Alors que toute la scène politique tunisienne grouillait de nouveau de palabres au sujet du sort du gouvernement de Youssef Chahed, ce dernier terminait la semaine en audience avec le chef de l’Etat, parlant de «la situation générale dans le pays et les derniers préparatifs pour le mois du Ramadan et la saison estivale touristique», selon le laconique communiqué du palais de Carthage.
Il faut dire que le mauvais résultat de Nidaa Tounes, le parti du chef du gouvernement tunisien, n’a pas contribué à faire taire les critiques quant à sa gestion et à ses résultats, bien au contraire. Ceci, même si les électeurs des Municipales 2018 ont mélangé les enjeux entre législatives et municipales et ont sanctionné tout le monde dans un «ni-ni» résonnant d’abstention.
Toujours est-il que la question du sort de Youssef Chahed et de son gouvernement revient au devant de l’actualité. Dada de Noureddine Taboubi qui n’avait arrêté sa campagne anti-GUN (gouvernement d’union national) que le temps de constater l’amer échec de son bras de fer avec Chahed sur la question des enseignants du secondaire, cette question redevient d’actualité, après les municipales et à une année des législatives et des présidentielles.

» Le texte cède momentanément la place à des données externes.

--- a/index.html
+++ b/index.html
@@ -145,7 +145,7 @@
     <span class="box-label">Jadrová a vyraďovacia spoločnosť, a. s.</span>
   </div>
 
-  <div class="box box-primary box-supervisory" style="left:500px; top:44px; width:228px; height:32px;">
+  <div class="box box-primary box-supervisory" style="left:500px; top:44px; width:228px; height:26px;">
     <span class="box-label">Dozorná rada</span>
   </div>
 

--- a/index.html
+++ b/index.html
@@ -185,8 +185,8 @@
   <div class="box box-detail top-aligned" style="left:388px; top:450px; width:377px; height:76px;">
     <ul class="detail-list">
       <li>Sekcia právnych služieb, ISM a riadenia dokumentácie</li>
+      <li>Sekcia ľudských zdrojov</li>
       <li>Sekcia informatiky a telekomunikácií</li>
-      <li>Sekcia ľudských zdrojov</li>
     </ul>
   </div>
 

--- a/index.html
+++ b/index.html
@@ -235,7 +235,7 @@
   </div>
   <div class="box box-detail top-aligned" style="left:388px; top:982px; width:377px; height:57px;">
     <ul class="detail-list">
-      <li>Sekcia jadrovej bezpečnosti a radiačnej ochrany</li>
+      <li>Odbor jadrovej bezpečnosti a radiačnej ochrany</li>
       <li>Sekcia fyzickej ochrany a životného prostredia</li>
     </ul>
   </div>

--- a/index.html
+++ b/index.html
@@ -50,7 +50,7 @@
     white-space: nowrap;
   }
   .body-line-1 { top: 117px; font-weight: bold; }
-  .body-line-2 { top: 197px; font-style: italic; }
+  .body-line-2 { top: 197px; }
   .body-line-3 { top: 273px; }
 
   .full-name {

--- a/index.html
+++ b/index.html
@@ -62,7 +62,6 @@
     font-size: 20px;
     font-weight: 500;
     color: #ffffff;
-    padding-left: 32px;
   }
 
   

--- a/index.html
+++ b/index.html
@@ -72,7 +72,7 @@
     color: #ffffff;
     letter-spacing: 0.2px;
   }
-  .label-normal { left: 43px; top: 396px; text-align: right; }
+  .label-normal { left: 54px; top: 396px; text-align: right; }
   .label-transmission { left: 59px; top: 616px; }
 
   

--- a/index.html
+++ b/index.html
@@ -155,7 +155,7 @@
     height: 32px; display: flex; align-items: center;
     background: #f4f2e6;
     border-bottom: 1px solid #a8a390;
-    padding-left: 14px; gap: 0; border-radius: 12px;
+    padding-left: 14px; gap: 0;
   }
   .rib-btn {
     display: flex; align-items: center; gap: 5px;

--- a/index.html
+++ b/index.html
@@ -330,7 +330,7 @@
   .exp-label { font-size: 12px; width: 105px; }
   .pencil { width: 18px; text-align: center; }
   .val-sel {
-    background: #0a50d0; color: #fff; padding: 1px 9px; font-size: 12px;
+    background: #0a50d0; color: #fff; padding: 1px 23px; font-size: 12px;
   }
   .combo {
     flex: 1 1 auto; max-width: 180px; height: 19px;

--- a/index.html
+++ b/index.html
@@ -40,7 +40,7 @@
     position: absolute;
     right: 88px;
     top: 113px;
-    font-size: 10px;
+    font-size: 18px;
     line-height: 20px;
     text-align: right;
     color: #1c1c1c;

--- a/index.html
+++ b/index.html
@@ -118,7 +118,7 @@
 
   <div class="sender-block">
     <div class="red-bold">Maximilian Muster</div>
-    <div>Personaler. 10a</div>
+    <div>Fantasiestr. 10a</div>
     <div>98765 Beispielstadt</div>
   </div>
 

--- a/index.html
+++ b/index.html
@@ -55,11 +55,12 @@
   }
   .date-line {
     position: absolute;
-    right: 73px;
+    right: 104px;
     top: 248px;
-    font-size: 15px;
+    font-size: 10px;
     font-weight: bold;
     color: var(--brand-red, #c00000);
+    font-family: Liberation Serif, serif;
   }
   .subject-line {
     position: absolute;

- BCE ferait-il d’une pierre deux coups ?
Il semblerait, croit-on savoir, que le chef de l’Etat entre les mains de qui se trouverait désormais le sort du chef du gouvernement, pourrait être tenté de faire d’une pierre deux coups et même plus. D’abord donner le coup d’envoi à la restructuration du parti politique qui l’a propulsé à Carthage. Une restructuration qui devient plus que nécessaire, vitale pour Nidaa Tounes afin de préserver ses chances de résistance à la prochaine vague d’élections, celle des législatives et celle de la présidentielle. Une restructuration qui devrait commencer par le retour en son sein de tous les enfants prodiges qui l’avaient quitté, depuis que Nidaa Tounes a été confié à BCE Jr. L’éloignement de ce dernier pourrait se faire, selon nos sources, à travers la nomination de Youssef Chahed à la tête de Nidaa, d’autant que l’actuel chef de gouvernement aurait gardé de bonnes relations avec tous les enfants prodiges et pourrait les convaincre de retourner au bercail, afin d’éviter que ne sombre le parti-mère, dont les fameuses fissures n’avaient pu donner naissance qu’à des formations politiques sans perspectives, tels qu’en font foi les résultats des municipales 2018.
Faisant ainsi, BCE pourrait contenter tous ceux qui avaient quitté Nidaa, à cause de leurs désaccords avec Hafedh Caïed Essebssi ou BCE Jr dont l’échec aux municipales a démontré le grave déficit de charisme et l’incapacité à rendre à Nidaa le pouvoir fédérateur de tous ceux qui sont contre les visées expansionnistes d’Ennahdha et lui redonner l’éclat des années d’après la révolution de 2011.
Avec Chahed à la tête de Nidaa en lieu et place de BCE Jr, le patriarche de Nidaa et chef de l’Etat qu’il est, contentera aussi tous, chez les partenaires sociaux et les partis politiques de l’opposition notamment, qui demandent le départ de Youssef Chahed et revendiquent un nouveau chef de gouvernement pour le nouveau Pacte, ou Document de Carthage, censé être la nouvelle feuille de route pour tout gouvernement.
- Chahed, entre élagage de son gouvernement et délestage
Un second scénario de sortie de crise politique serait aussi en voie de maturation chez le locataire de Carthage. C’est un scénario qui pourrait assurer la stabilité politique, quoiqu’aléatoire, dont a nécessairement besoin toute la scène politique pour se reconstruire après le tsunami des municipales qui a fait naître la nouvelle force politique des indépendants.
Un scénario aussi, qui pourrait lui permettre de caresser son actuel partenaire politique qu’est Ennahdha, en évitant d’évincer un Youssef Chahed contre le départ duquel s’est récemment prononcé le leader d’Ennahdha. Cela, tout en amadouant le courroux de l’UGTT contre lui, en lui accordant le minimum, c’est-à-dire un remaniement qui pourrait emporter un certain nombre d’actuels ministres, conseillers et secrétaires d’Etat.
L’exercice de délestage, couplé à un élagage, pourrait aussi être de nature à calmer certaines ardeurs et éviter de déstabiliser les relations du pays avec ses bailleurs de fonds et perturber le programme de réformes structurelles, qui reste une nécessité absolue, quels que soient le gouvernement ou le chef du gouvernement.